其中一個黑衣青年,一腳朝着門口半人高的花瓶踢去。
“咣噹~”
“趕緊給我治!”
花瓶碎裂,黑衣青年彎腰撿起一片瓷片,對準葉清婉的那嬌嫩的臉蛋,指着地面躺着的老婦人,口水濺了葉清婉一臉。
葉清婉的小手緊緊抓着衣角,臉色慘白地向後退去。
昨日她給老婦人開了幾幅中藥,喝完以後回來便成了這般。可是不管她如何查看,都沒有辦法查出病因。
“你們葉家不是世代神醫嗎?”
“呸,這葉家的招牌給他拆了,治不好人,讓她償命!”
近日醫患關係緊張,見狀羣羣激憤,衆人的斥責讓葉清婉單薄的嬌軀開始顫抖。那每一句話都像一把尖刀,讓她內心宛若刀絞。
她自小立志救死扶傷,以治病救人爲榮,誰知今日竟出了這種事!
難道葉家的名聲幾十年,祖祖輩輩辛辛苦苦闖出來的名聲,都要栽在她的手裏?
哪怕平日在沉着冷靜,在此時她也顯得手足無措。她看了一眼圍觀的人羣,抖着嘴脣說道:
……
衆人的目光看去,只見老太太的面色已經變得逐漸的正常,而那一巴掌正是老太天打的!
剛纔她處在一個迷濛的狀態,雖然看似昏迷,但實際能夠感覺到周圍的事物和聲音。
“媽,媽你醒了!!!”
劉波一愣,緊接着極爲瞪大眼睛。
“怎麼可能?”
“竟然真的好了?”
此時,衆人均是看着眼前劉清風,那目光均是帶着震撼的神色。
“好甚麼好,還不快扶我起來!”
老太太呵斥了一聲劉波,藉着劉波摻扶,站了起來。
“恩人啊,我這個病這麼多年了,眼看就沒救了,謝謝你治好了我啊!”
老太太在劉波的摻扶下,來到了劉清風的身旁,竟要給劉清風鞠躬。
“阿姨使不得,都是小事。”
這將劉清風嚇了一跳,伸出雙手將老太太摻扶住。
“神醫啊,這些年我一把老骨頭去過多少地方,都沒有治好,現在你卻將我這個老婆子的病治好了,使得,怎麼使不得,你就是我的再生父母!”
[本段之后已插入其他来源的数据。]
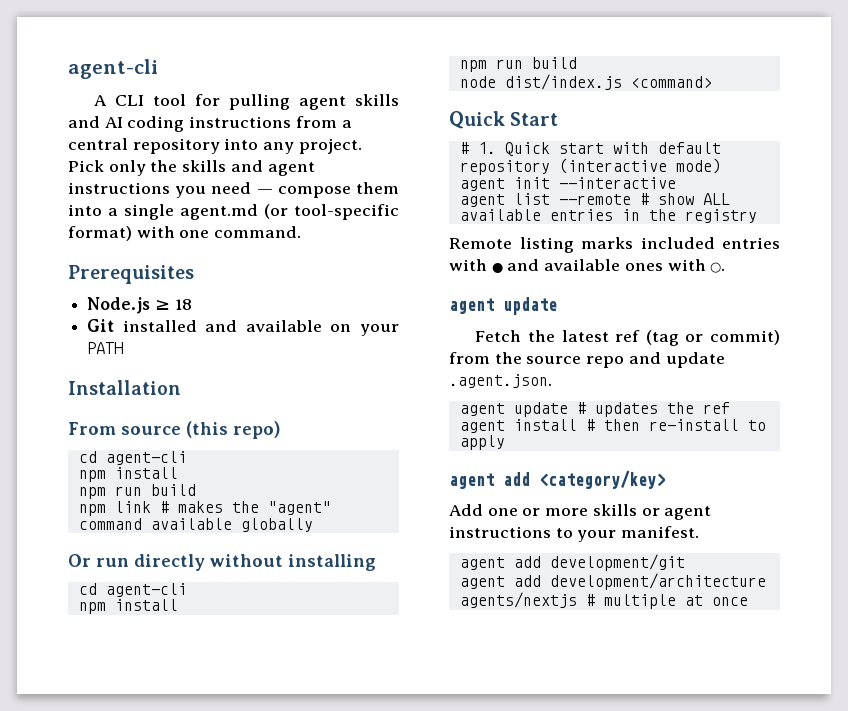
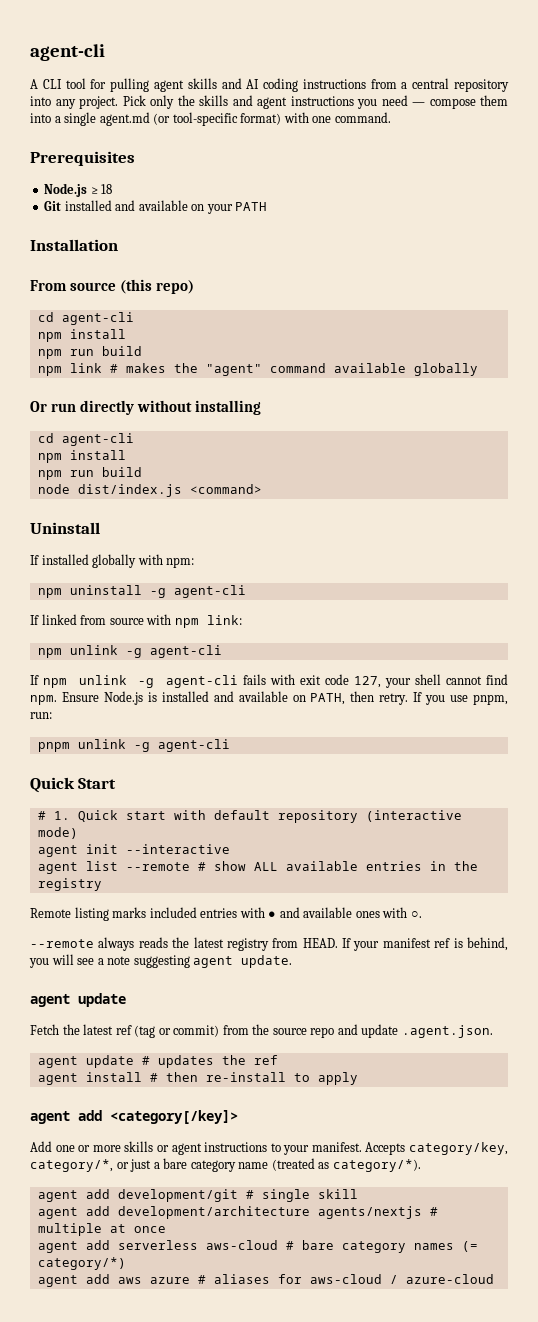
+ Uninstall
+ If installed globally with npm:
+ npm uninstall -g agent-cli
+ If linked from source with npm link:
+ npm unlink -g agent-cli
+ If npm unlink -g agent-cli fails with exit code 127, your shell cannot find npm. Ensure Node.js is installed and available on PATH, then retry. If you use pnpm, run:
+ pnpm unlink -g agent-cli
+ --remote always reads the latest registry from HEAD. If your manifest ref is behind, you will see a note suggesting agent update.
- agent add <category/key>
+ agent add <category[/key]>
+ Accepts category/key, category/*, or just a bare category name (treated as category/*).
- agent add development/git
+ agent add development/git # single skill
+ agent add serverless aws-cloud # bare category names (= category/*)
+ agent add aws azure # aliases for aws-cloud / azure-cloud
老太太顯得十分的激動,揚起蒼老的手掌,一把打在劉波的腦袋上:“還不趕緊給小神醫道歉!”
……
聽完衆人的彙報,葉正雄率先出手救治,他使用出自己最拿手的鍼灸手法,這是自一本上古醫術《靈柩針法》之中得來,這些年百試不靈,被人稱爲葉十針,他出不會超過十針病人病情一定會好!
只是這一次他失利了,而李先河這次該李先河出手了,衆人在外焦急的等待着結果。
“爸,怎麼了?”
看着特殊病房門口的葉正雄臉色十分不好,葉清婉見劉清風走路太慢,牽着他的手快速走了過來。
“病人很棘手。”
葉正雄的身材壯碩,就像是一座小山一般,他目光瞥了一眼劉清風,微微扯出一抹笑容:“小劉你也來了。”
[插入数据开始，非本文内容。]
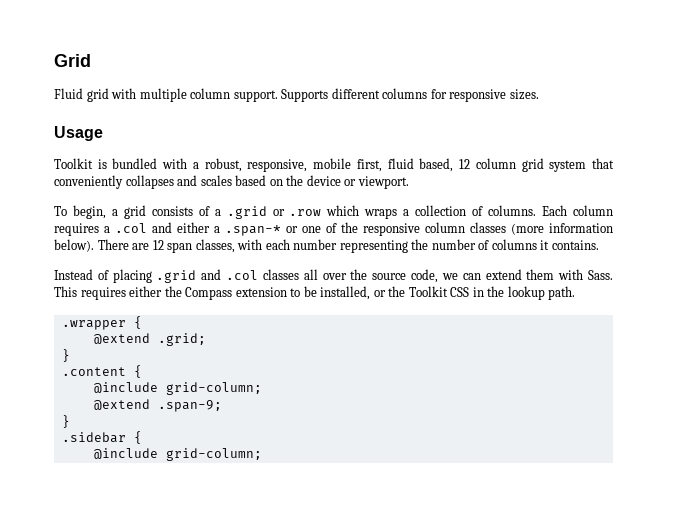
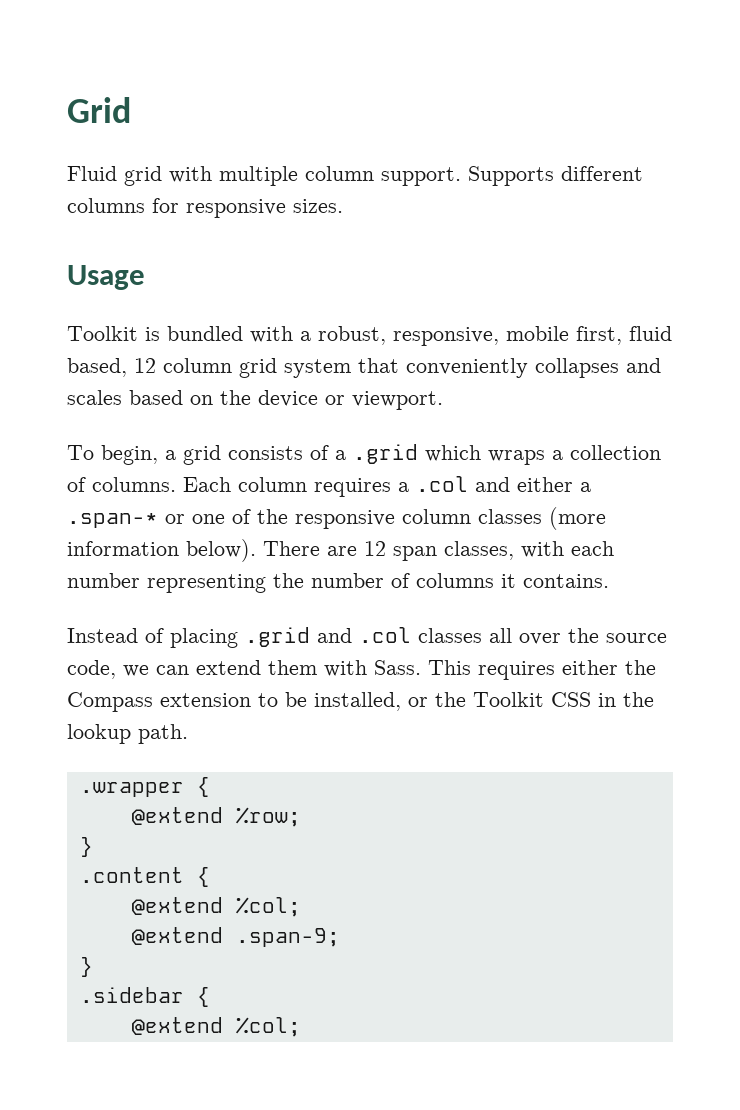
- To begin, a grid consists of a .grid or .row which wraps a collection of columns.
+ To begin, a grid consists of a .grid which wraps a collection of columns.
- @extend .grid;
+ @extend %row;
  .content {
- @include grid-column;
+ @extend %col;
  .sidebar {
- @include grid-column;
+ @extend %col;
葉正雄礙於他爸,從未說過甚麼,但是走到哪裏,都一幅叫花子打扮的劉清風,將他們葉家的臉丟盡了,真不知道老爺子爲甚麼非要劉清風來丟人現眼!
“嗯,爸,我跟着清婉過來看看。”劉清風微笑着說道。
“清婉,這便是你那位和正常人不一樣的老公?”
那李夢凡挽着身旁的青年手臂,美目在劉清風的目光之上上下掃了兩眼,鄙夷道。
葉李兩家競爭了很久,兩家關係並不融洽。
見狀劉清風笑了笑,他不太喜歡計較這些,所以並沒有理會。
“榮軒,我給你介紹一下,這位是葉清婉這位是他老公,認識認識,以後指不定有甚麼業務需要來往?”李夢凡不着痕跡的推了推一旁的費榮軒,微微一笑。
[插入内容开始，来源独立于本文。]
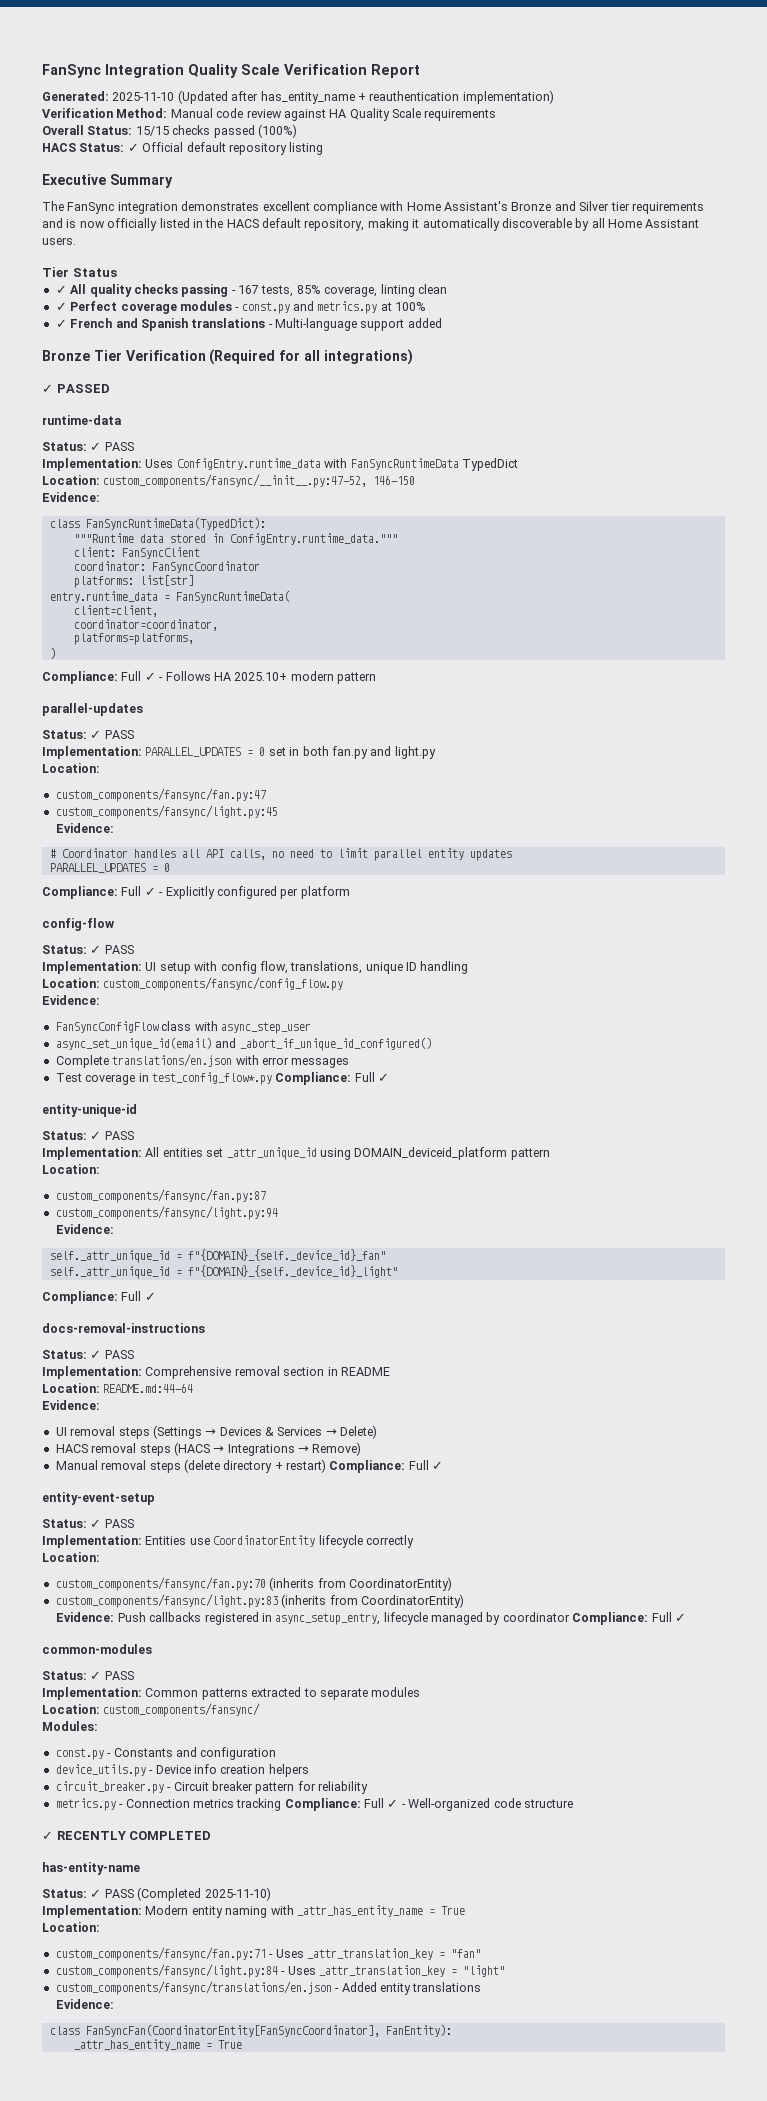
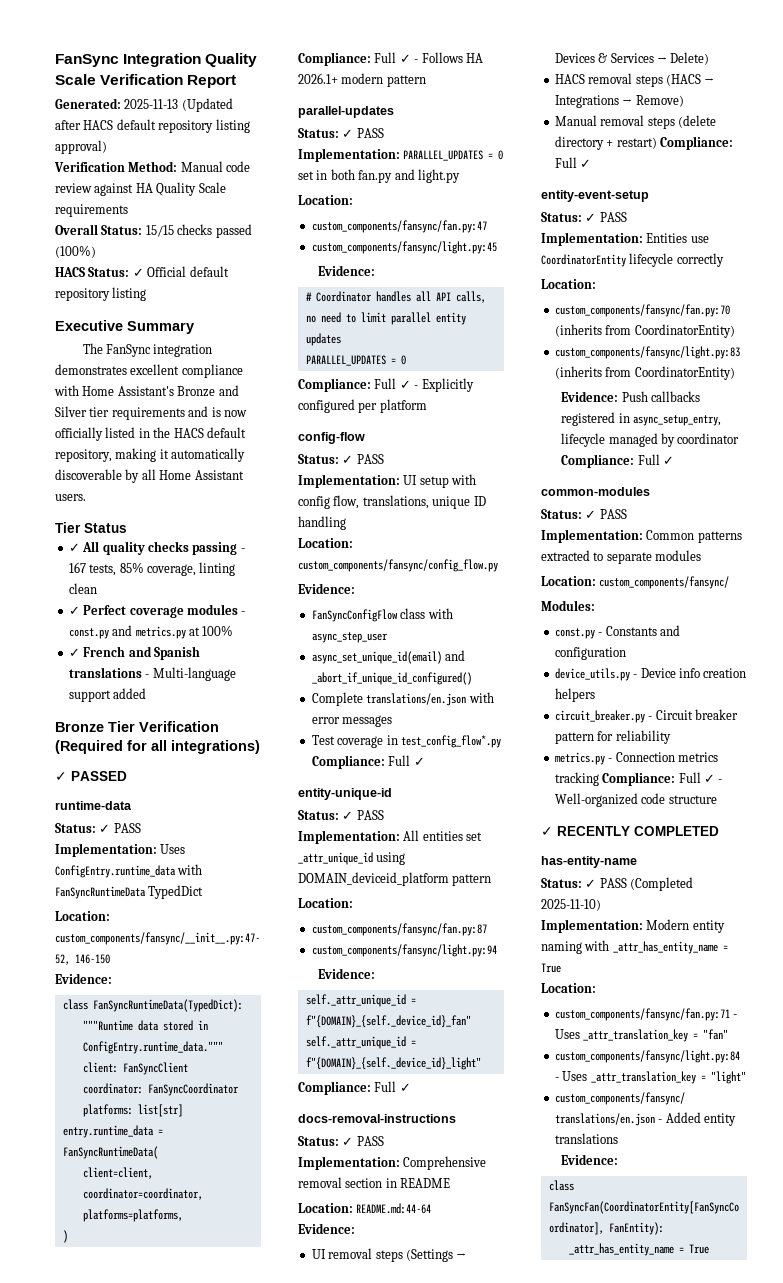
- Generated: 2025-11-10 (Updated after has_entity_name + reauthentication implementation)
+ Generated: 2025-11-13 (Updated after HACS default repository listing approval)
- Compliance: Full ✓ - Follows HA 2025.10+ modern pattern
+ Compliance: Full ✓ - Follows HA 2026.1+ modern pattern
“你好,我叫費榮軒,是費家集團董事長的兒子,未來費家集團的接班人,曾經就讀於M國華盛康醫藥大學,博士學位,兄弟看你這般模樣想必出身不淺吧,不知道就讀哪個學校,說不定我們還是同學?”
費榮軒微微一笑,那漆黑髮亮的小皮鞋踩在地上,發出高雅的響聲,來到其面前,優雅的伸出白淨的右手。